A destruição da relíquia foi provocada por Antônio Cláudio Alves Ferreira, de 32 anos. O mecânico e militante radical trajava uma camiseta preta com o rosto do ex-presidente Jair Bolsonaro no dia da intentona golpista e frequentava acampamentos que reuniam bolsonaristas radicais – defensores de um golpe militar, eles se aglomeraram em frente ao Quartel-General do Exército inconformados com a vitória eleitoral do presidente Luiz Inácio Lula da Silva.
Ele disse à Justiça que resolveu destruir o relógio, mesmo ciente de que estava sendo filmado, “em razão da reação dos órgãos de segurança”. Depois do ato de vandalismo, Ferreira conseguiria escapar e passar dezesseis dias foragido. Ele seria preso no dia 23 de janeiro pela Polícia Federal, depois de se esconder na casa de amigos por temer “eventual represália de pessoas da esquerda”. Natural de Caldas Novas (GO), hoje ele está recolhido no Presídio Professor Jacy de Assis, em Uberlândia (MG).

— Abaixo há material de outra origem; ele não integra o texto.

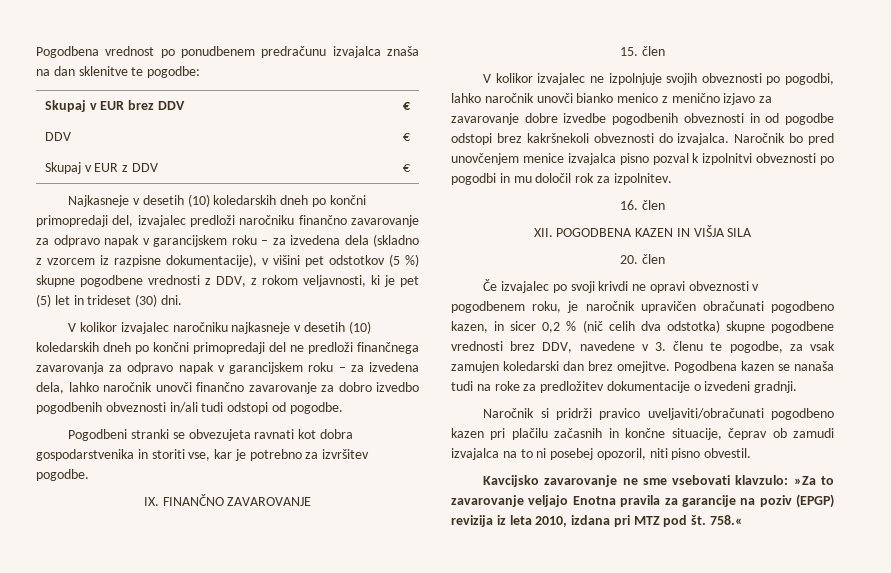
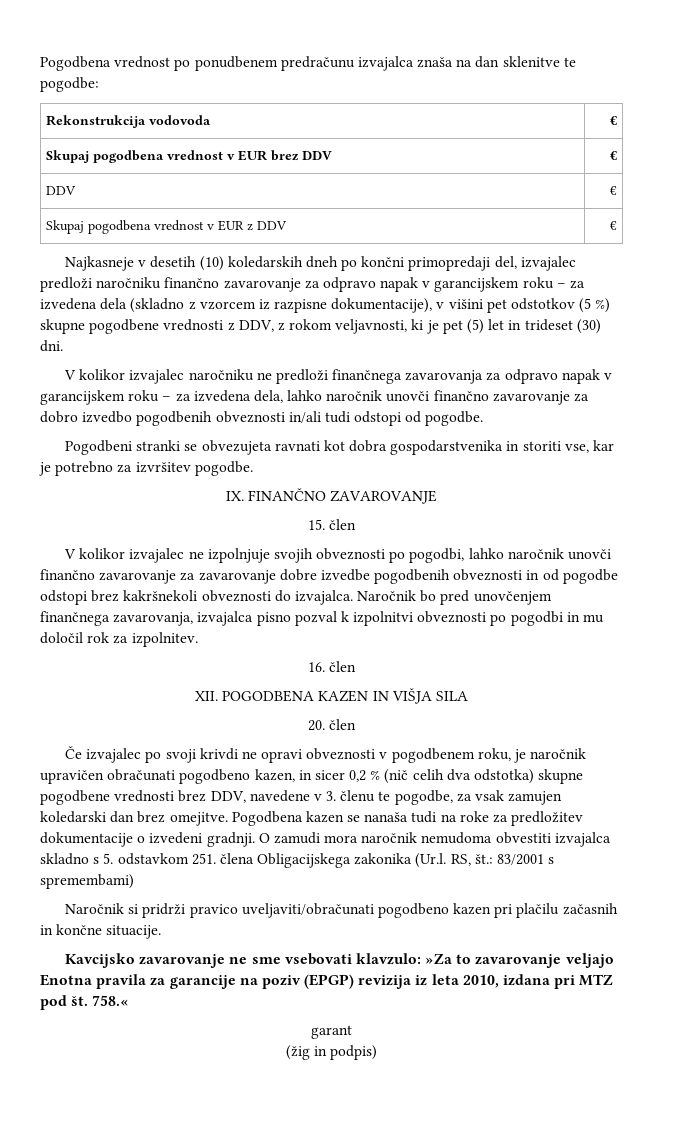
- Skupaj v EUR brez DDV | €
+ Rekonstrukcija vodovoda | €
+ Skupaj pogodbena vrednost v EUR brez DDV | €
- Skupaj v EUR z DDV | €
+ Skupaj pogodbena vrednost v EUR z DDV | €
- V kolikor izvajalec naročniku najkasneje v desetih (10) koledarskih dneh po končni primopredaji del ne predloži finančnega zavarovanja za odpravo napak v garancijskem roku – za izvedena dela, lahko naročnik unovči finančno zavarovanje za dobro izvedbo pogodbenih obveznosti in/ali tudi odstopi od pogodbe.
+ V kolikor izvajalec naročniku ne predloži finančnega zavarovanja za odpravo napak v garancijskem roku – za izvedena dela, lahko naročnik unovči finančno zavarovanje za dobro izvedbo pogodbenih obveznosti in/ali tudi odstopi od pogodbe.
- V kolikor izvajalec ne izpolnjuje svojih obveznosti po pogodbi, lahko naročnik unovči bianko menico z menično izjavo za zavarovanje dobre izvedbe pogodbenih obveznosti in od pogodbe odstopi brez kakršnekoli obveznosti do izvajalca.
+ V kolikor izvajalec ne izpolnjuje svojih obveznosti po pogodbi, lahko naročnik unovči finančno zavarovanje za zavarovanje dobre izvedbe pogodbenih obveznosti in od pogodbe odstopi brez kakršnekoli obveznosti do izvajalca.
- Naročnik bo pred unovčenjem menice izvajalca pisno pozval k izpolnitvi obveznosti po pogodbi in mu določil rok za izpolnitev.
+ Naročnik bo pred unovčenjem finančnega zavarovanja, izvajalca pisno pozval k izpolnitvi obveznosti po pogodbi in mu določil rok za izpolnitev.
+ O zamudi mora naročnik nemudoma obvestiti izvajalca skladno s 5. odstavkom 251. člena Obligacijskega zakonika (Ur.l. RS, št.: 83/2001 s spremembami)
- Naročnik si pridrži pravico uveljaviti/obračunati pogodbeno kazen pri plačilu začasnih in končne situacije, čeprav ob zamudi izvajalca na to ni posebej opozoril, niti pisno obvestil.
+ Naročnik si pridrži pravico uveljaviti/obračunati pogodbeno kazen pri plačilu začasnih in končne situacije.
+ garant
+ (žig in podpis)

Em junho passado, o Supremo Tribunal Federal condenou o bolsonarista a 17 anos de prisão por cinco crimes: associação criminosa armada, abolição violenta do Estado Democrático de Direito, golpe de Estado, dano qualificado pela violência e grave ameaça, com emprego de substância inflamável contra o patrimônio da União e considerável prejuízo. Ele e os demais réus foram condenados também a pagar solidariamente indenização de R$ 30 milhões, a título de danos morais coletivos.
No rescaldo dos ataques, o restauro do relógio foi considerado “muito difícil” pelo diretor de curadoria dos Palácios Presidenciais, Rogério Carvalho. Apesar de exposto nos corredores do Planalto, ele não estava em pleno funcionamento. Segundo o Gabinete Pessoal do Presidente da República, a máquina do relógio não funcionava havia anos — ou seja, ele estava parado e não marcava a hora exata do ataque — o que motivou a circulação de uma teoria conspiratória segundo a qual o ataque havia sido uma armação.

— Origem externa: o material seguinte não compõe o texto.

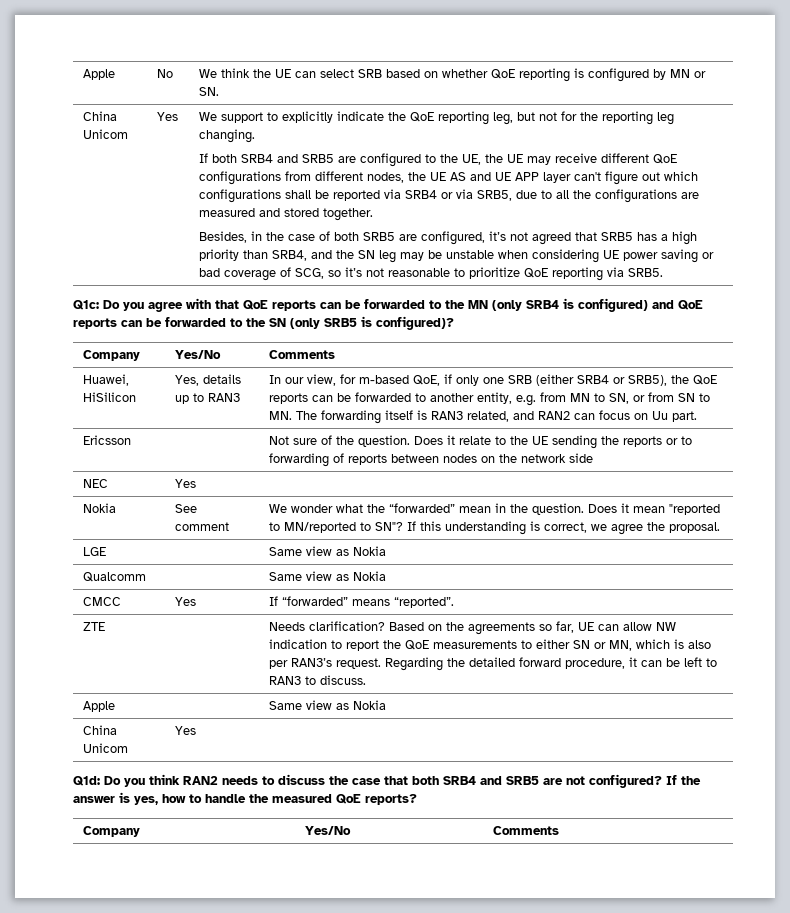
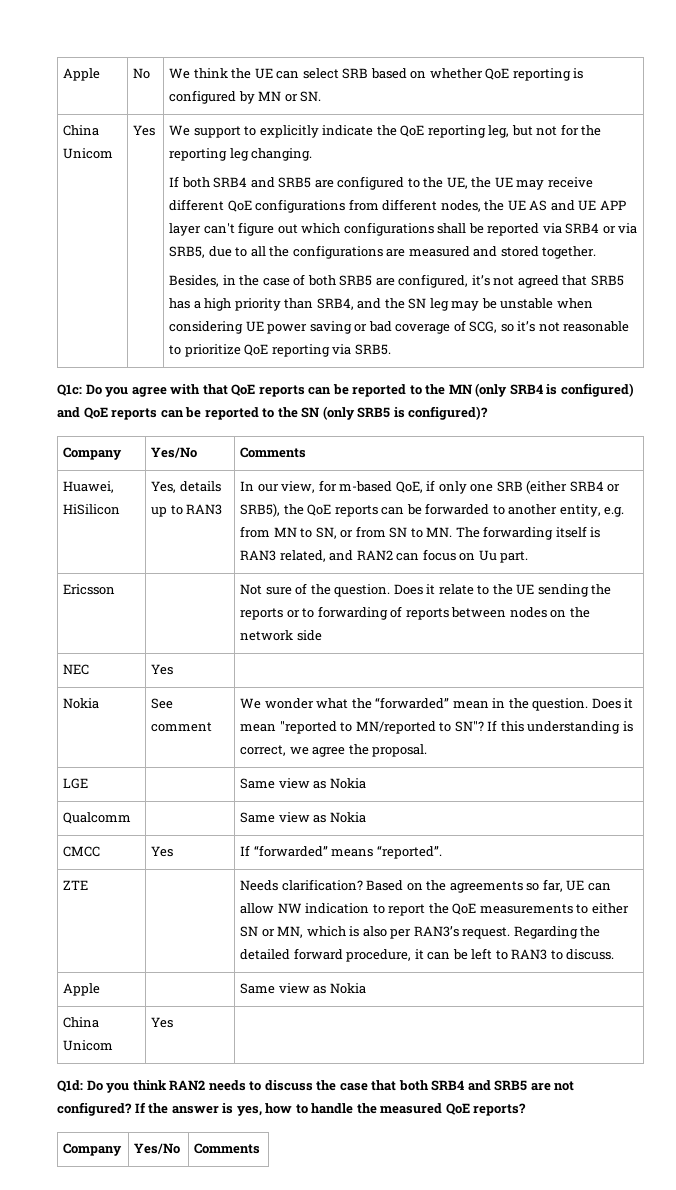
- Q1c: Do you agree with that QoE reports can be forwarded to the MN (only SRB4 is configured) and QoE reports can be forwarded to the SN (only SRB5 is configured)?
+ Q1c: Do you agree with that QoE reports can be reported to the MN (only SRB4 is configured) and QoE reports can be reported to the SN (only SRB5 is configured)?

Nas semanas seguintes ao 8 de Janeiro, a Embaixada da Suíça ofereceu ajuda ao governo federal por deter conhecimento histórico na relojoaria. Segundo a ministra da Cultura, Margareth Menezes, a cooperação seria uma “honraria” ao Brasil. O acordo envolveu o ministério, a Presidência da República e o Instituto do Patrimônio Histórico e Artístico Nacional (Iphan).
A representação diplomática do país europeu disse que os ataques às sedes dos Três Poderes “despertaram profunda emoção na Suíça, assim como uma forte solidariedade com as instituições e a democracia brasileira”.

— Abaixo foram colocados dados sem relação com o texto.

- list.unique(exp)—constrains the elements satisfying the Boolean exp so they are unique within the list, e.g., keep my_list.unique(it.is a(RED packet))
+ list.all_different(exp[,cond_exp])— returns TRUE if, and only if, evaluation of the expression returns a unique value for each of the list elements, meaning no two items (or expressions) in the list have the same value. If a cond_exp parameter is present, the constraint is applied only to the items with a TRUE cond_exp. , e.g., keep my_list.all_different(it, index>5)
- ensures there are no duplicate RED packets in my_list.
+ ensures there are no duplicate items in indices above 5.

O esforço de restauração mobilizou um conjunto de especialistas suíços e brasileiros, incluindo relojoeiros, curadores e artesãos que se engajaram na missão de planejar e executar as etapas de conserto da peça. Eles vieram ao Brasil em maio de 2023 para examinar o estado do relógio. Em dezembro de 2023, levaram à Suíça as suas partes. Agora, a parceria chegou à fase final e a peça será devolvida quase um ano depois, segundo o embaixador Pietro Lazzeri.
“A restauração está praticamente concluída e vamos devolver nas próximas semanas, acredito que em dezembro ou janeiro no máximo, com uma cerimônia. Vamos fazer tudo seguindo a Presidência, em coordenação com a Janja, que pegou esse tema”, afirmou o embaixador. Conforme o diplomata, o processo envolveu etapas complexas, como a obtenção de matéria-prima. A peça é feita em casco de tartaruga e bronze.
No governo, a recuperação do acervo de bens da Presidência da República de fato vem sendo supervisionada de perto pela primeira-dama Janja. Um laboratório foi montado, no início deste ano, no Palácio da Alvorada, a residência oficial onde moram Lula e Janja. O espaço fica no subsolo da capela do Alvorada. Lá trabalham restauradores da Universidade Federal de Pelotas, em parceria com o Iphan, que cobre os custos. Ao todo, eles fazem reparos em 20 obras de arte, como telas, entre elas As Mulatas, de Emiliano Di Cavalcanti, esculturas, como O Flautista, de Bruno Giorgi, mesas decorativas e uma ânfora portuguesa.